### Task to complete
Output exactly, and only, the lines below from the one with "[49,244,693,261] [49,263,639,283] //" down to the one with "[341,935,785,964] require('matreshka/binders/prop'); ->". Include both end lines and no pictures.

Dataset excerpts
· · · ·

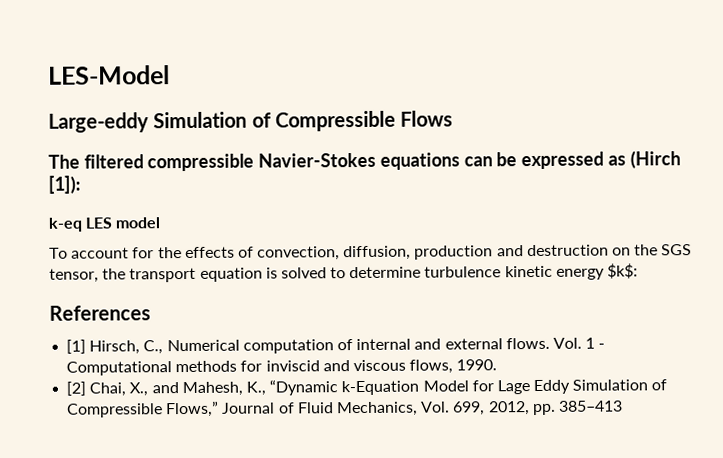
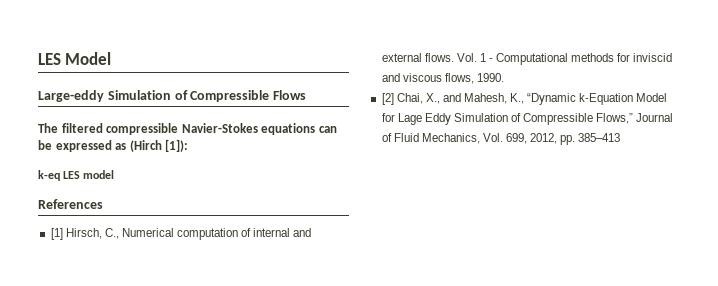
[48,65,170,85] LES-Model -> [38,52,112,65] LES Model
[49,244,693,261] [49,263,639,283] // To account for the effects of convection, diffusion, production and destruction on the SGS tensor, the transport equation is solved to determine turbulence kinetic energy $k$: -> (115, 174) none

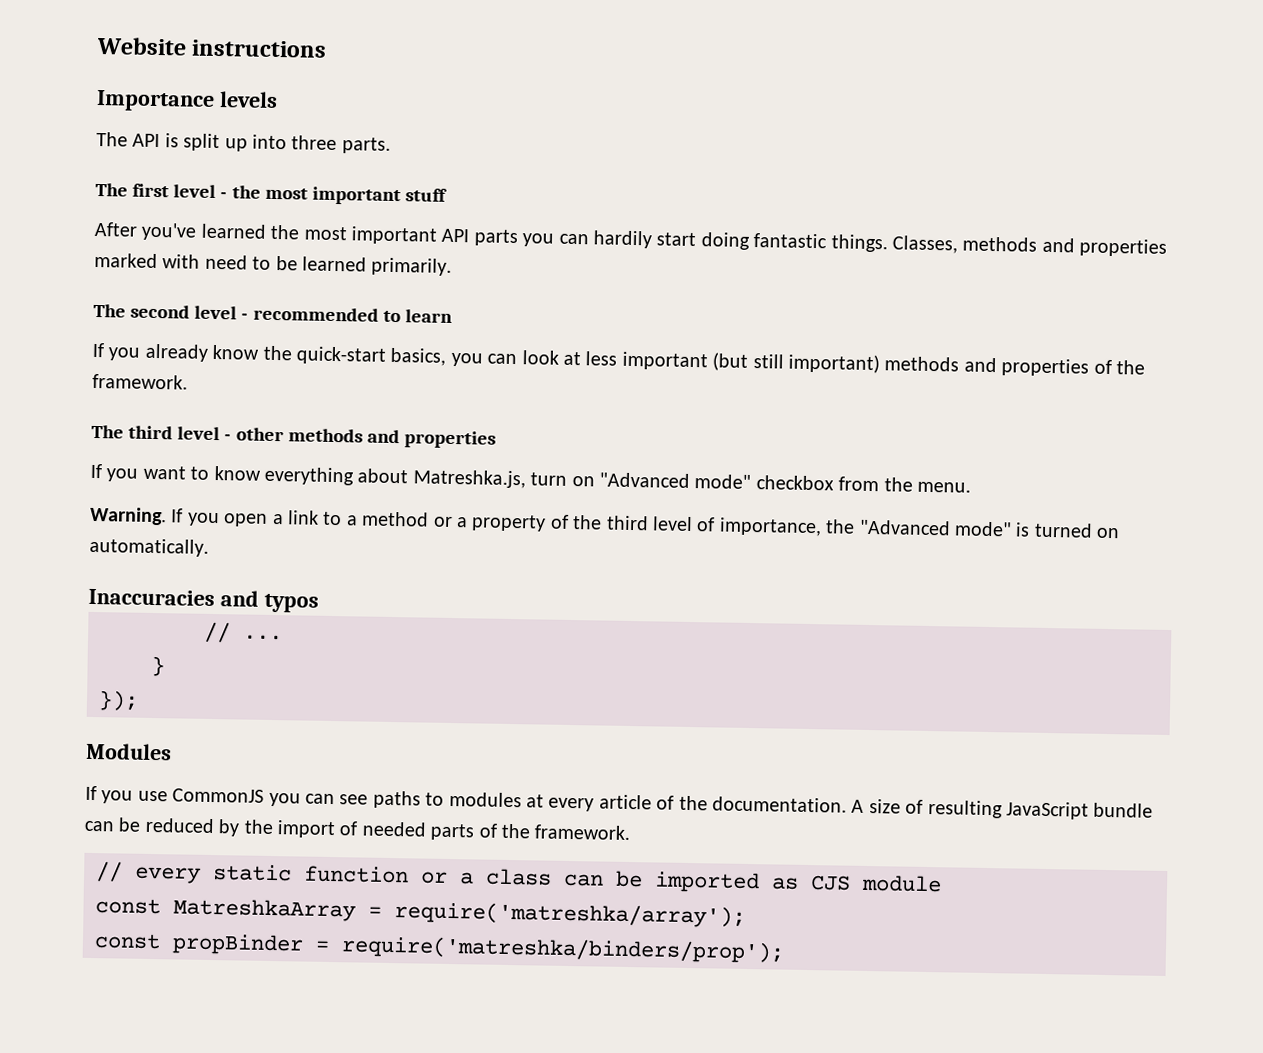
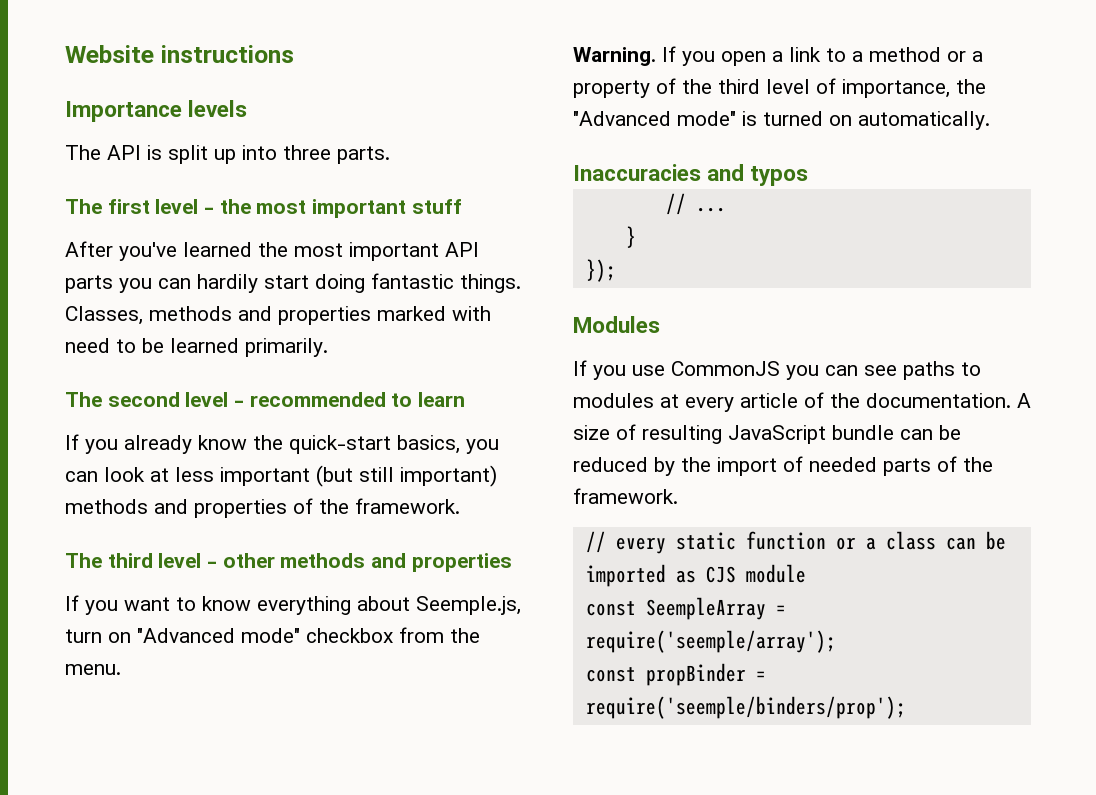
[412,469,526,489] Matreshka.js, -> [416,596,521,615] Seemple.js,
[173,898,746,928] MatreshkaArray = require('matreshka/array'); -> [645,597,786,620] [585,630,836,653] SeempleArray = require('seemple/array');
[341,935,785,964] require('matreshka/binders/prop'); -> [585,696,906,719] require('seemple/binders/prop');

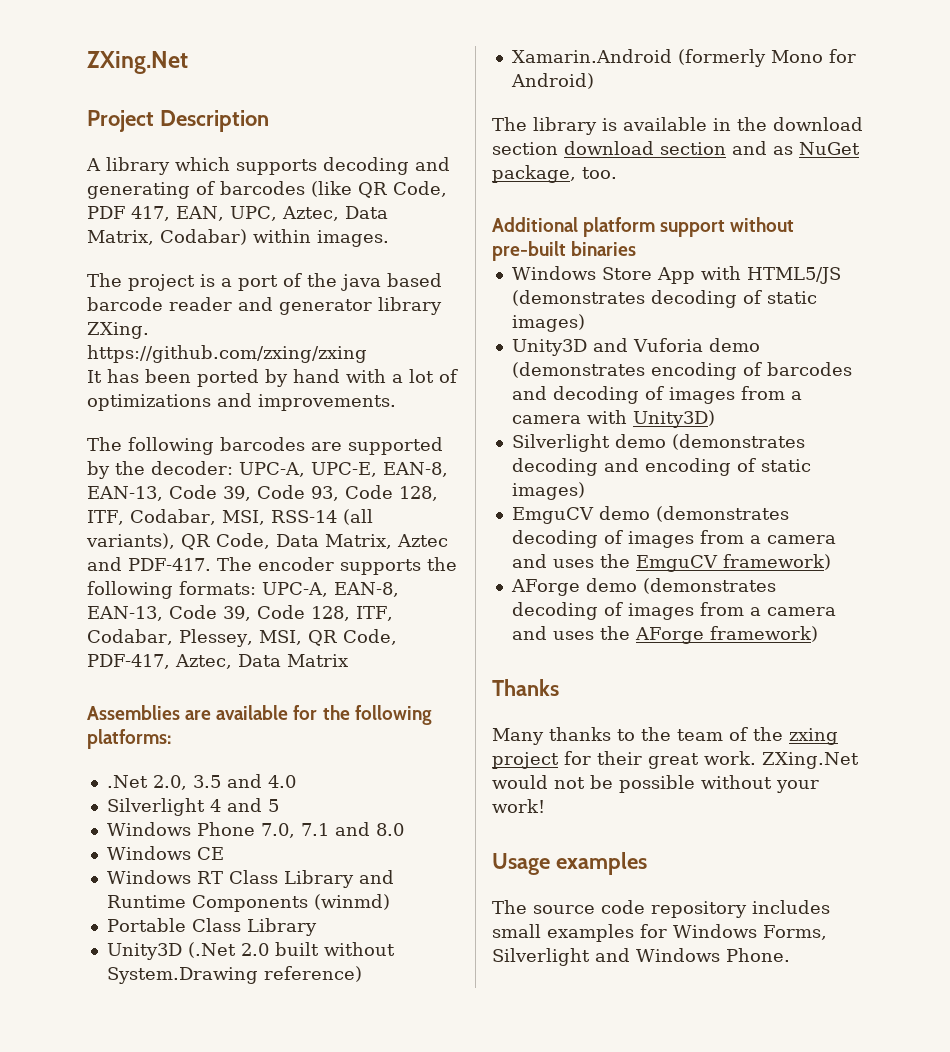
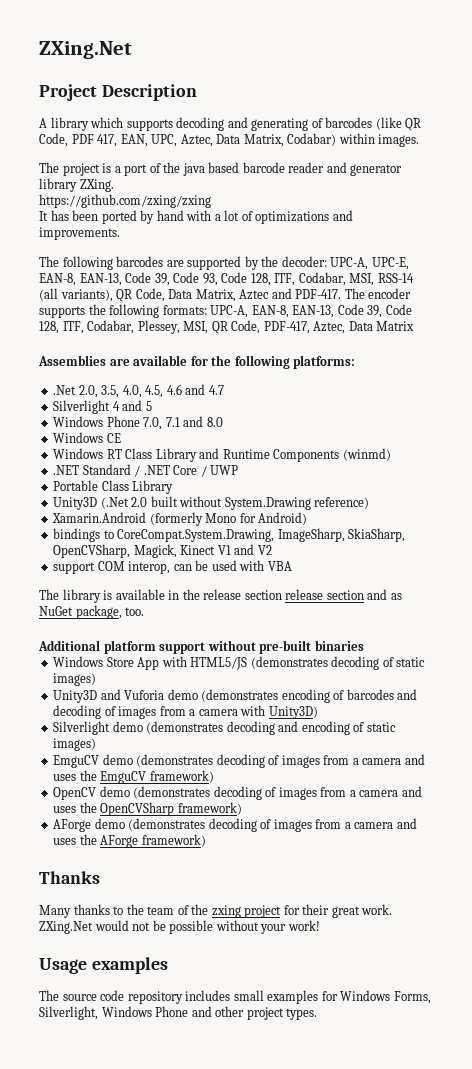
[192,774,296,788] 3.5 and 4.0 -> [101,384,224,398] 3.5, 4.0, 4.5, 4.6 and 4.7
(390, 902) none -> [53,464,239,477] // .NET Standard / .NET Core / UWP
(594, 81) none -> [53,528,406,542] [53,544,272,558] [53,560,292,574] // bindings to CoreCompat.System.Drawing, ImageSharp, SkiaSharp, OpenCVSharp, Magick, Kinect V1 and V2 // support COM interop, can be used with VBA
[773,117,863,131] [492,141,654,155] download section download -> [203,589,324,600] release section release
(831, 562) none -> [53,786,422,800] [53,802,242,816] // OpenCV demo (demonstrates decoding of images from a camera and uses the OpenCVSharp framework)
[492,948,790,966] Silverlight and Windows Phone. -> [39,1006,318,1020] Silverlight, Windows Phone and other project types.

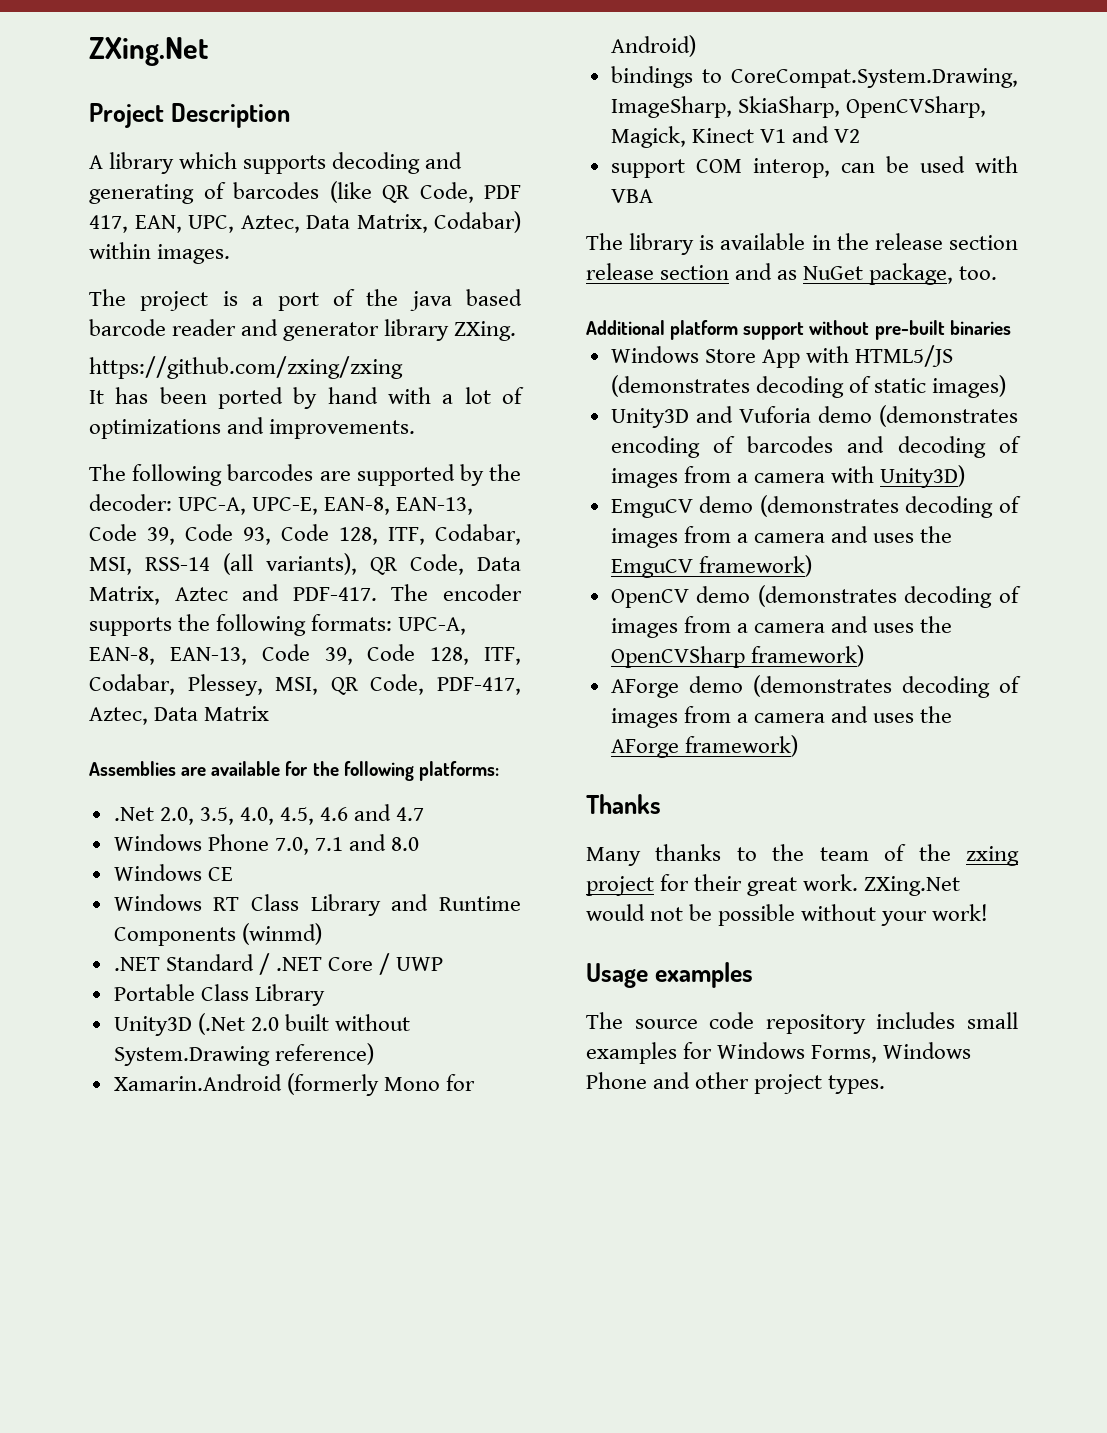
[53,400,152,414] // Silverlight 4 and 5 -> (425, 814) none
[53,721,396,735] [53,738,97,751] // Silverlight demo (demonstrates decoding and encoding of static images) -> (966, 476) none
[39,1006,98,1020] Silverlight, -> (878, 1054) none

· · · ·

### Solution
[49,244,693,261] [49,263,639,283] // To account for the effects of convection, diffusion, production and destruction on the SGS tensor, the transport equation is solved to determine turbulence kinetic energy $k$: -> (115, 174) none

[412,469,526,489] Matreshka.js, -> [416,596,521,615] Seemple.js,
[173,898,746,928] MatreshkaArray = require('matreshka/array'); -> [645,597,786,620] [585,630,836,653] SeempleArray = require('seemple/array');
[341,935,785,964] require('matreshka/binders/prop'); -> [585,696,906,719] require('seemple/binders/prop');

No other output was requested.